=== AIM OF THE TASK ===
The answer should contain only the lines from the beginning of the entries through the line that holds "<p><b>教学内容：</b><span>本课程由马克思", given again exactly, with no pictures.
--- START ---
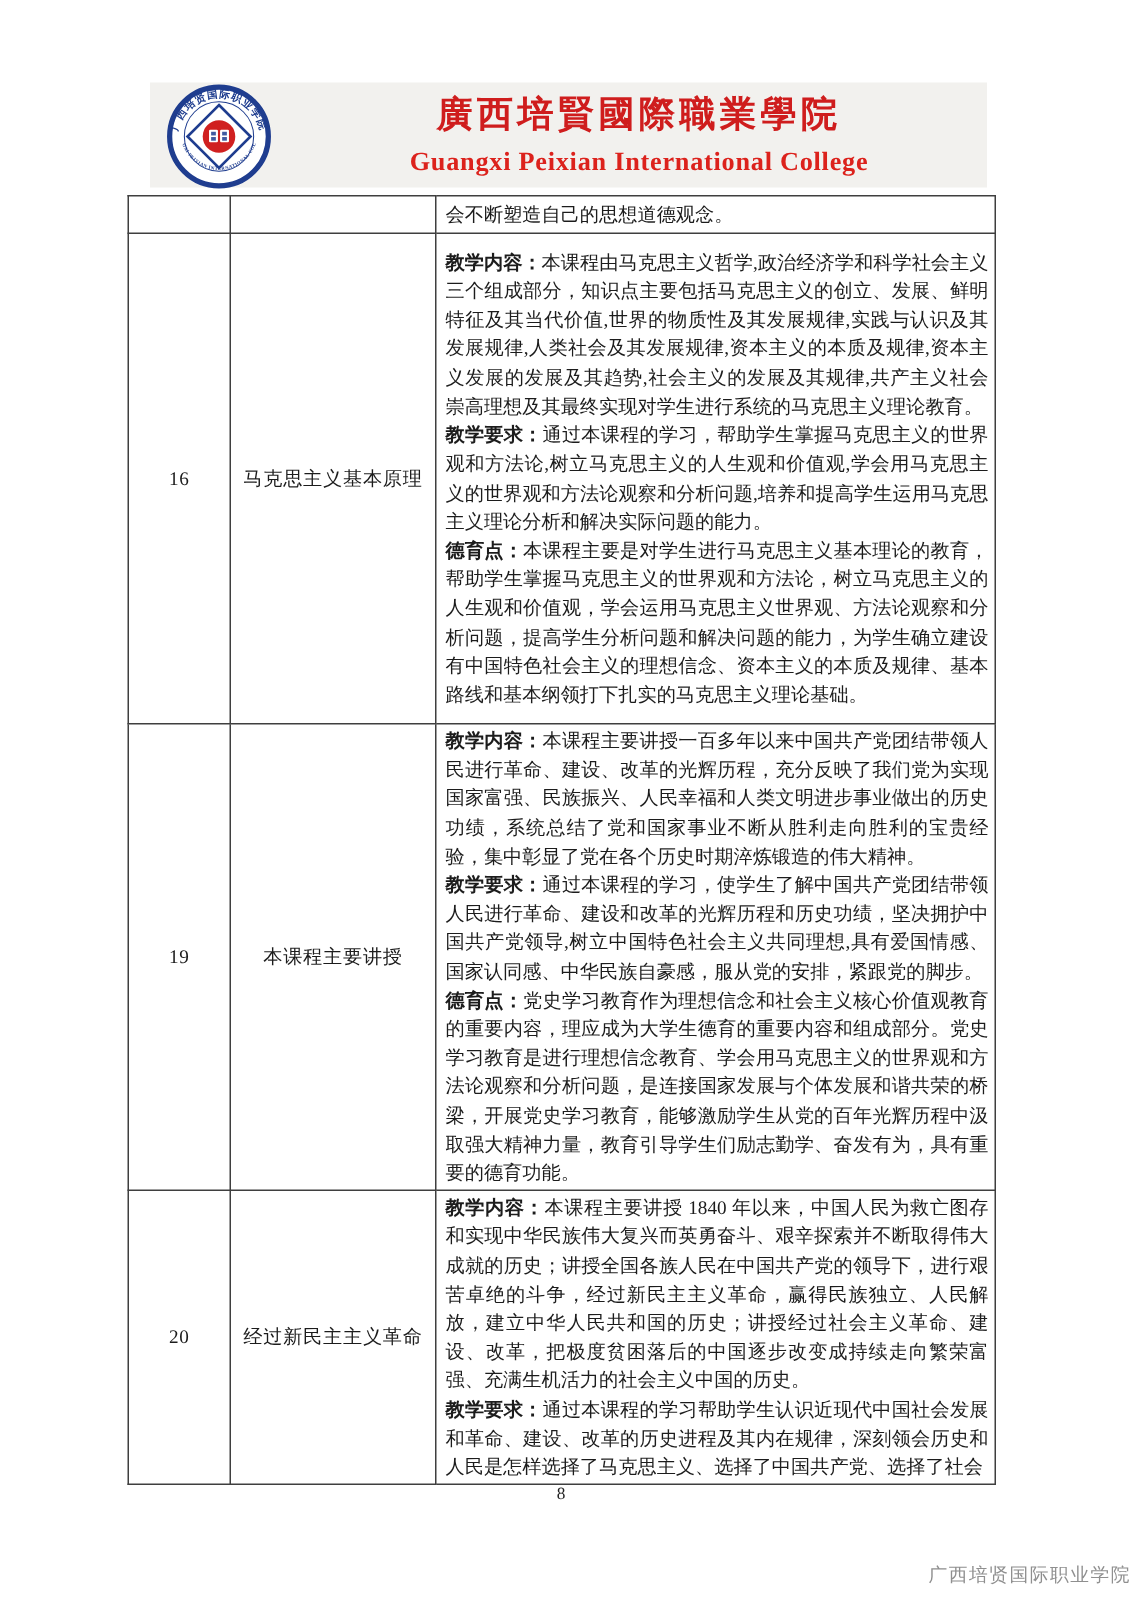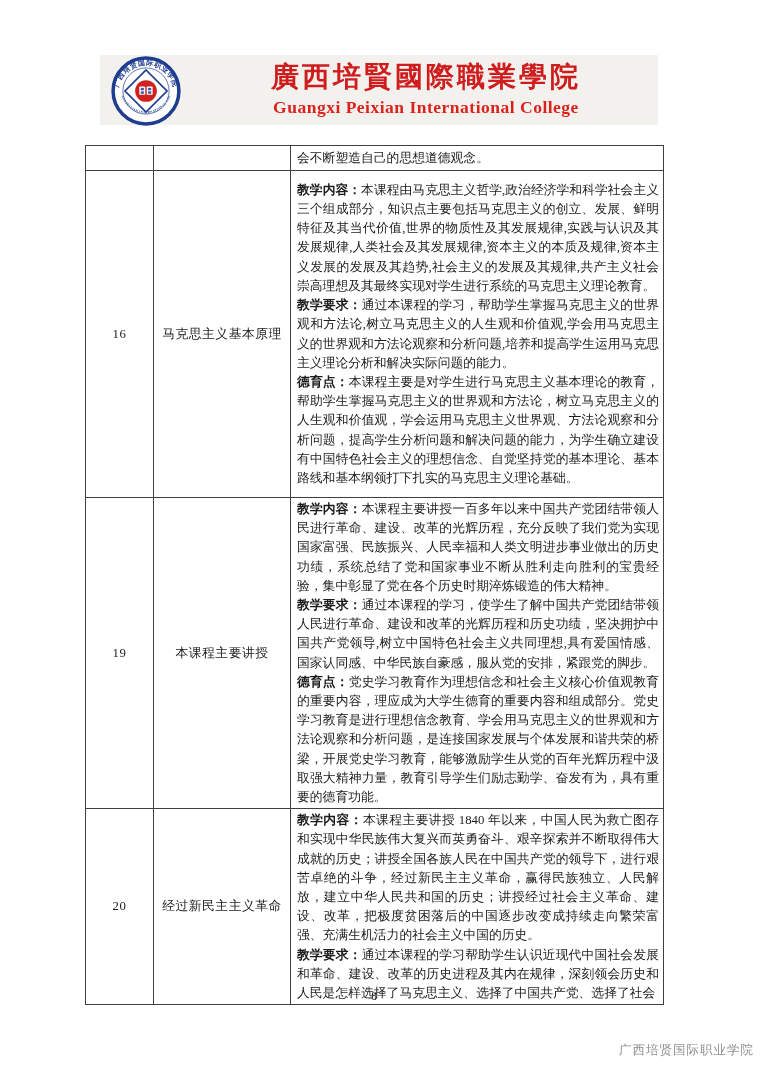--- a/index.html
+++ b/index.html
@@ -9,32 +9,32 @@
     overflow:hidden;
   }
   
   .letterhead{
     position:absolute;left:100px;top:55px;width:558px;height:70px;
     background:#f2f1ee;
   }
   .logo{position:absolute;left:11px;top:1px;width:70px;height:70px;}
   .titles{position:absolute;left:100px;top:2px;width:452px;text-align:center;}
   .title-zh{
-    font-size:28px;font-weight:bold;color:#cf1d1d;letter-spacing:3px;
+    font-size:24px;font-weight:bold;color:#cf1d1d;letter-spacing:3px;
     line-height:40px;white-space:nowrap;
     font-family:"Liberation Serif","DejaVu Serif",serif;
   }
   .title-en{
     font-size:17.5px;font-weight:bold;color:#dc221c;line-height:21px;
     white-space:nowrap;letter-spacing:0.5px;
     font-family:"Liberation Serif","DejaVu Serif",serif;
   }
   
   .course-table{
-    position:absolute;left:85px;top:145px;width:578px;
+    position:absolute;left:85px;top:130px;width:578px;
     border-collapse:collapse;table-layout:fixed;
   }
   .course-table td{
     border:1px solid #3f3f3f;vertical-align:middle;
     font-size:12.8px;
   }
   .col-num{width:68px;}
   .col-name{width:137px;}
   .col-desc{width:373px;}
   .num-cell,.name-cell{text-align:center;letter-spacing:0.5px;}
@@ -105,21 +105,21 @@
         <p><span>会不断塑造自己的思想道德观念。</span></p>
       </td>
     </tr>
 
     <tr class="row-17">
       <td class="num-cell">16</td>
       <td class="name-cell">马克思主义基本原理</td>
       <td class="desc-cell">
         <p><b>教学内容：</b><span>本课程由马克思主义哲学,政治经济学和科学社会主义三个组成部分，知识点主要包括马克思主义的创立、发展、鲜明特征及其当代价值,世界的物质性及其发展规律,实践与认识及其发展规律,人类社会及其发展规律,资本主义的本质及规律,资本主义发展的发展及其趋势,社会主义的发展及其规律,共产主义社会崇高理想及其最终实现对学生进行系统的马克思主义理论教育。</span></p>
         <p><b>教学要求：</b><span>通过本课程的学习，帮助学生掌握马克思主义的世界观和方法论,树立马克思主义的人生观和价值观,学会用马克思主义的世界观和方法论观察和分析问题,培养和提高学生运用马克思主义理论分析和解决实际问题的能力。</span></p>
-        <p><b>德育点：</b><span>本课程主要是对学生进行马克思主义基本理论的教育，帮助学生掌握马克思主义的世界观和方法论，树立马克思主义的人生观和价值观，学会运用马克思主义世界观、方法论观察和分析问题，提高学生分析问题和解决问题的能力，为学生确立建设有中国特色社会主义的理想信念、自觉坚持党的基本理论、基本路线和基本纲领打下扎实的马克思主义理论基础。</span></p>
+        <p><b>德育点：</b><span>本课程主要是对学生进行马克思主义基本理论的教育，帮助学生掌握马克思主义的世界观和方法论，树立马克思主义的人生观和价值观，学会运用马克思主义世界观、方法论观察和分析问题，提高学生分析问题和解决问题的能力，为学生确立建设有中国特色社会主义的理想信念、资本主义的本质及规律、基本路线和基本纲领打下扎实的马克思主义理论基础。</span></p>
       </td>
     </tr>
 
     <tr class="row-18">
       <td class="num-cell">19</td>
       <td class="name-cell">本课程主要讲授</td>
       <td class="desc-cell">
         <p><b>教学内容：</b><span>本课程主要讲授一百多年以来中国共产党团结带领人民进行革命、建设、改革的光辉历程，充分反映了我们党为实现国家富强、民族振兴、人民幸福和人类文明进步事业做出的历史功绩，系统总结了党和国家事业不断从胜利走向胜利的宝贵经验，集中彰显了党在各个历史时期淬炼锻造的伟大精神。</span></p>
         <p><b>教学要求：</b><span>通过本课程的学习，使学生了解中国共产党团结带领人民进行革命、建设和改革的光辉历程和历史功绩，坚决拥护中国共产党领导,树立中国特色社会主义共同理想,具有爱国情感、国家认同感、中华民族自豪感，服从党的安排，紧跟党的脚步。</span></p>
         <p><b>德育点：</b><span>党史学习教育作为理想信念和社会主义核心价值观教育的重要内容，理应成为大学生德育的重要内容和组成部分。党史学习教育是进行理想信念教育、学会用马克思主义的世界观和方法论观察和分析问题，是连接国家发展与个体发展和谐共荣的桥梁，开展党史学习教育，能够激励学生从党的百年光辉历程中汲取强大精神力量，教育引导学生们励志勤学、奋发有为，具有重要的德育功能。</span></p>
--- END ---
=== SOLUTION TO THIS PROBLEM ===
--- a/index.html
+++ b/index.html
@@ -9,32 +9,32 @@
     overflow:hidden;
   }
   
   .letterhead{
     position:absolute;left:100px;top:55px;width:558px;height:70px;
     background:#f2f1ee;
   }
   .logo{position:absolute;left:11px;top:1px;width:70px;height:70px;}
   .titles{position:absolute;left:100px;top:2px;width:452px;text-align:center;}
   .title-zh{
-    font-size:28px;font-weight:bold;color:#cf1d1d;letter-spacing:3px;
+    font-size:24px;font-weight:bold;color:#cf1d1d;letter-spacing:3px;
     line-height:40px;white-space:nowrap;
     font-family:"Liberation Serif","DejaVu Serif",serif;
   }
   .title-en{
     font-size:17.5px;font-weight:bold;color:#dc221c;line-height:21px;
     white-space:nowrap;letter-spacing:0.5px;
     font-family:"Liberation Serif","DejaVu Serif",serif;
   }
   
   .course-table{
-    position:absolute;left:85px;top:145px;width:578px;
+    position:absolute;left:85px;top:130px;width:578px;
     border-collapse:collapse;table-layout:fixed;
   }
   .course-table td{
     border:1px solid #3f3f3f;vertical-align:middle;
     font-size:12.8px;
   }
   .col-num{width:68px;}
   .col-name{width:137px;}
   .col-desc{width:373px;}
   .num-cell,.name-cell{text-align:center;letter-spacing:0.5px;}
@@ -105,21 +105,21 @@
         <p><span>会不断塑造自己的思想道德观念。</span></p>
       </td>
     </tr>
 
     <tr class="row-17">
       <td class="num-cell">16</td>
       <td class="name-cell">马克思主义基本原理</td>
       <td class="desc-cell">
         <p><b>教学内容：</b><span>本课程由马克思主义哲学,政治经济学和科学社会主义三个组成部分，知识点主要包括马克思主义的创立、发展、鲜明特征及其当代价值,世界的物质性及其发展规律,实践与认识及其发展规律,人类社会及其发展规律,资本主义的本质及规律,资本主义发展的发展及其趋势,社会主义的发展及其规律,共产主义社会崇高理想及其最终实现对学生进行系统的马克思主义理论教育。</span></p>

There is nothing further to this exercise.